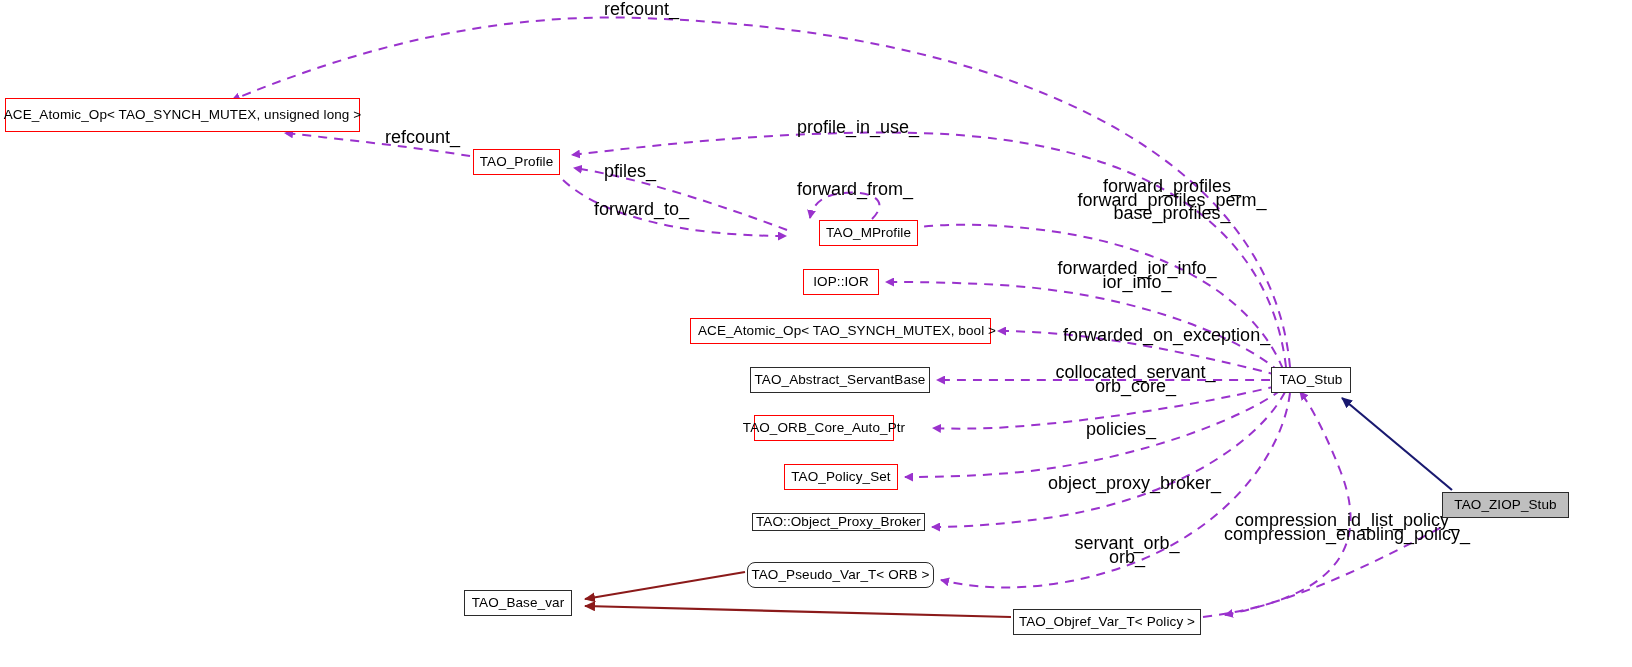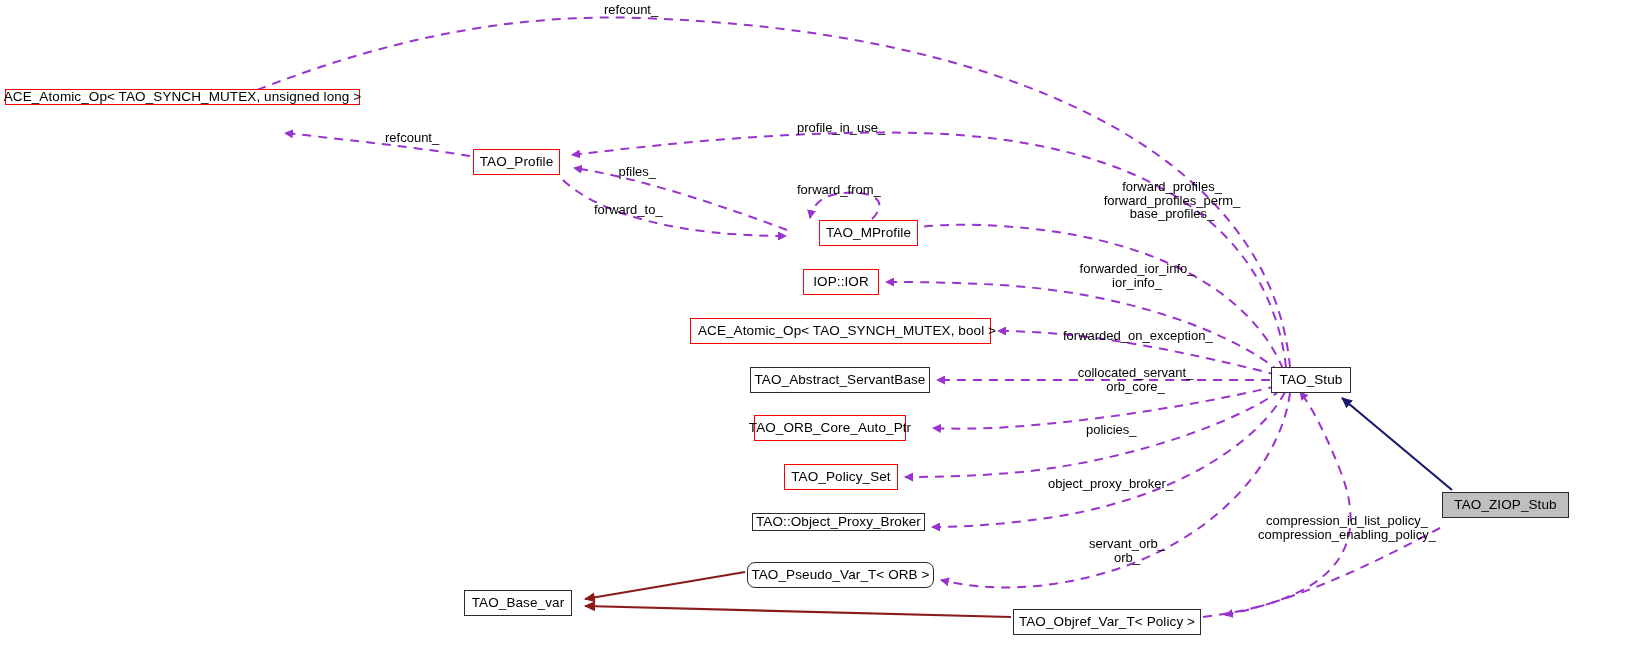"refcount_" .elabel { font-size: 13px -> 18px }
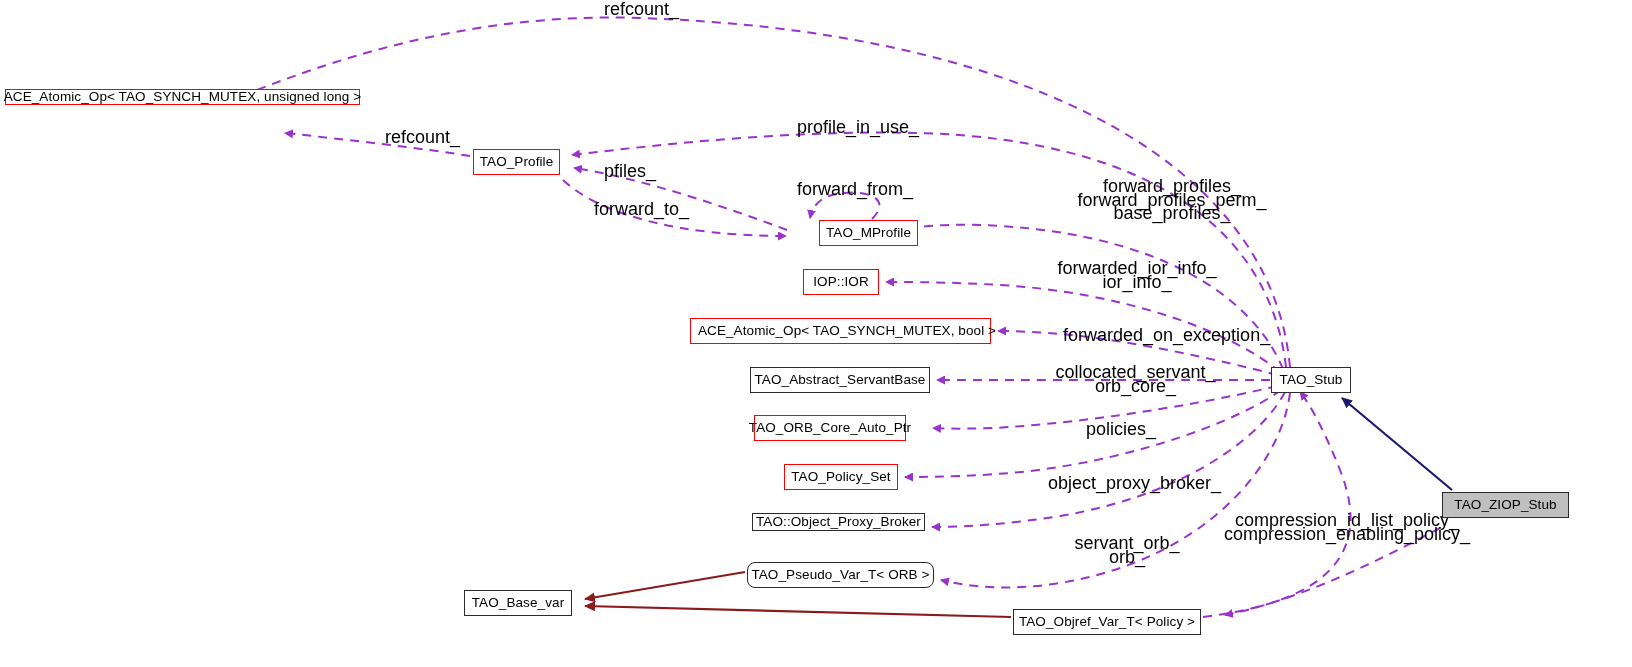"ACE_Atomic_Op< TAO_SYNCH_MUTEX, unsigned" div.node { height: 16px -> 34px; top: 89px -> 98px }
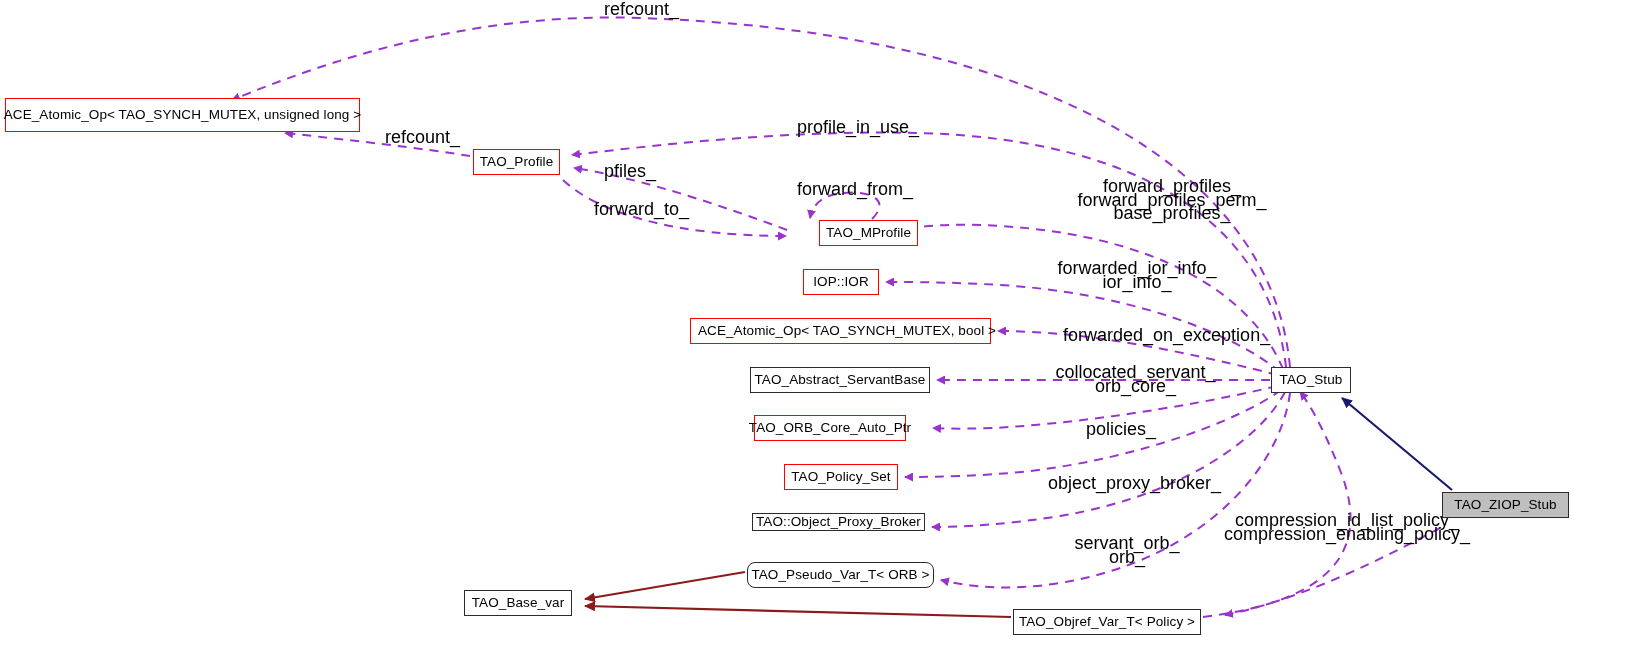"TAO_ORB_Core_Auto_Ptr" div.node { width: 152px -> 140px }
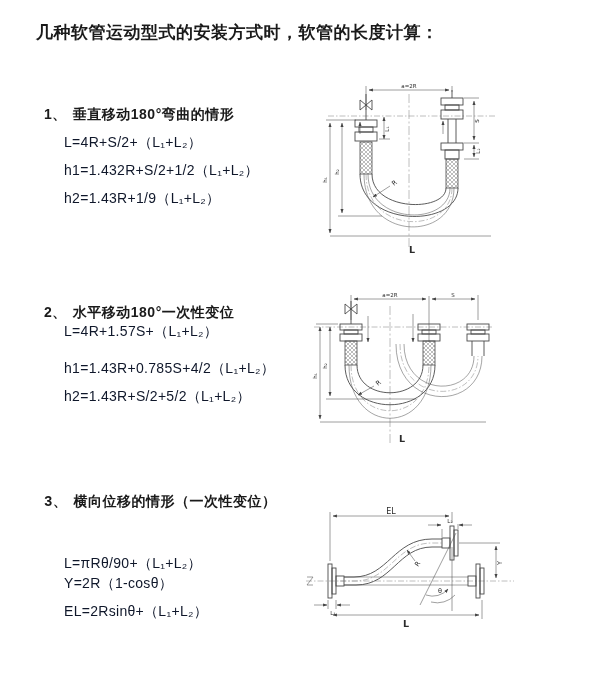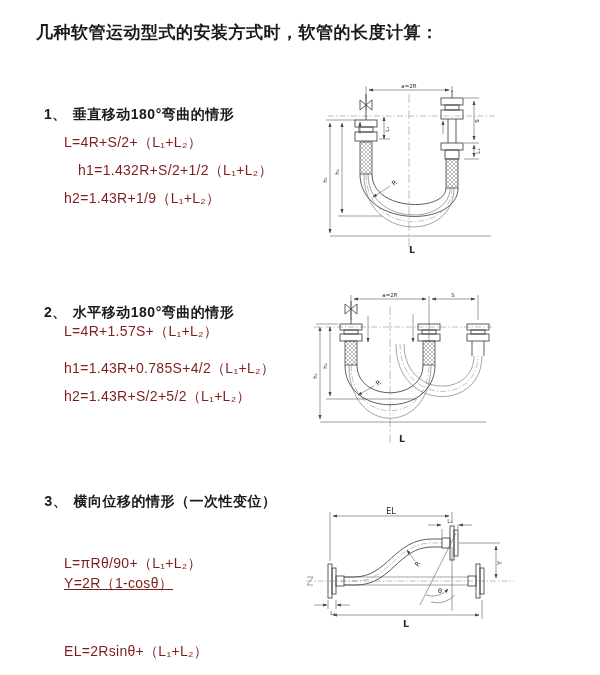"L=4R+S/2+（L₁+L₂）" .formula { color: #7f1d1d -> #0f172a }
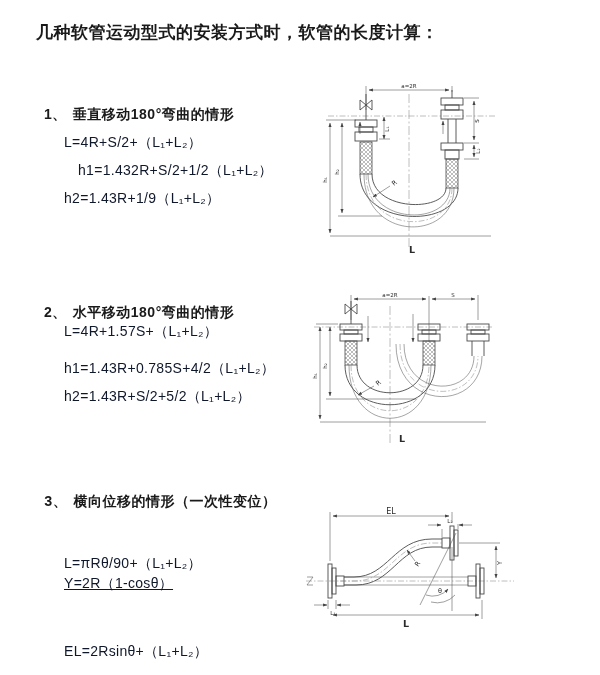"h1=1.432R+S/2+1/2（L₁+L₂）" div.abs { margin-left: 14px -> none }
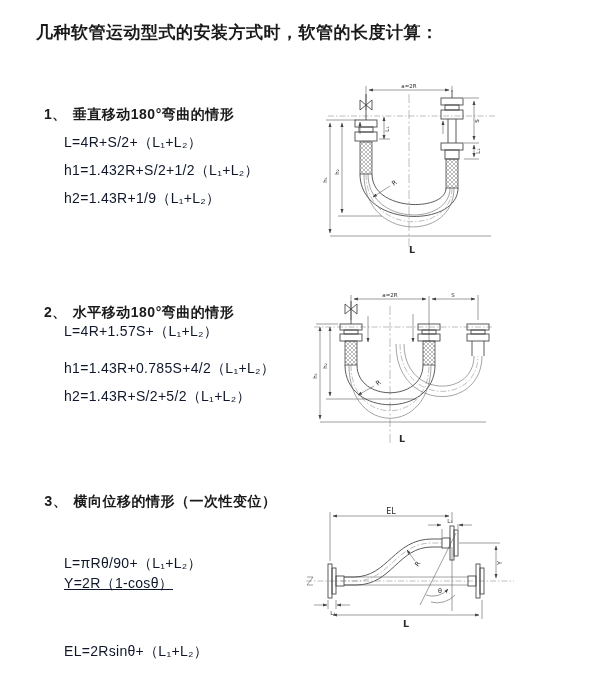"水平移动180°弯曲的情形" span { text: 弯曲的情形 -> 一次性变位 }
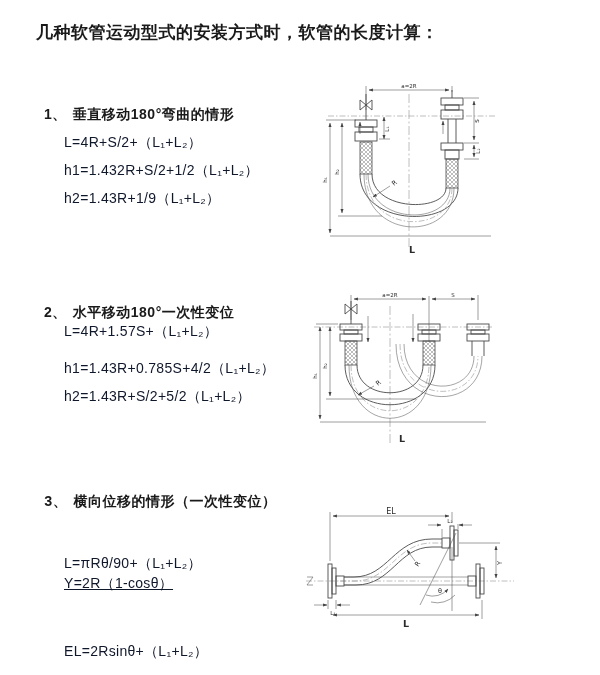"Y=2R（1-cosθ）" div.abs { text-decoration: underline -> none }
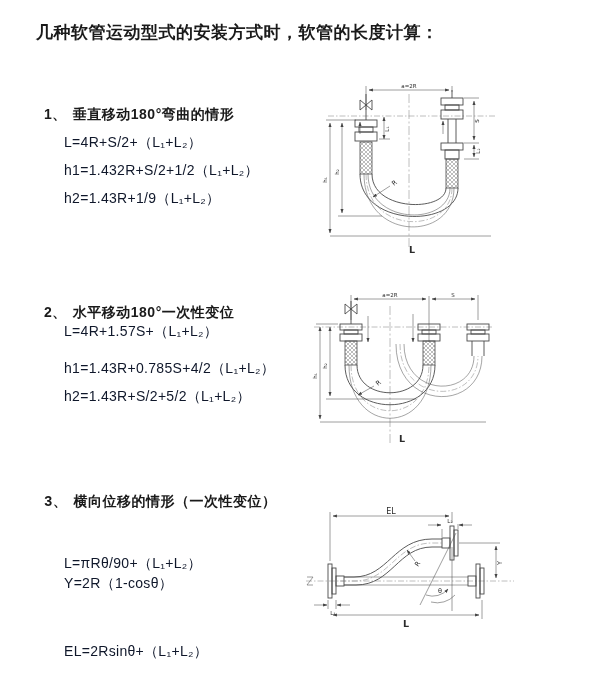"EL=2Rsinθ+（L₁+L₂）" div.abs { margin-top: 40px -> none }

##############################

- **Instructions for the task**
Repeat the full set of records exactly, and output no pictures.

- **Response to the task**
"refcount_" .elabel { font-size: 13px -> 18px }
"ACE_Atomic_Op< TAO_SYNCH_MUTEX, unsigned" div.node { height: 16px -> 34px; top: 89px -> 98px }
"TAO_ORB_Core_Auto_Ptr" div.node { width: 152px -> 140px }
"L=4R+S/2+（L₁+L₂）" .formula { color: #7f1d1d -> #0f172a }
"h1=1.432R+S/2+1/2（L₁+L₂）" div.abs { margin-left: 14px -> none }
"水平移动180°弯曲的情形" span { text: 弯曲的情形 -> 一次性变位 }
"Y=2R（1-cosθ）" div.abs { text-decoration: underline -> none }
"EL=2Rsinθ+（L₁+L₂）" div.abs { margin-top: 40px -> none }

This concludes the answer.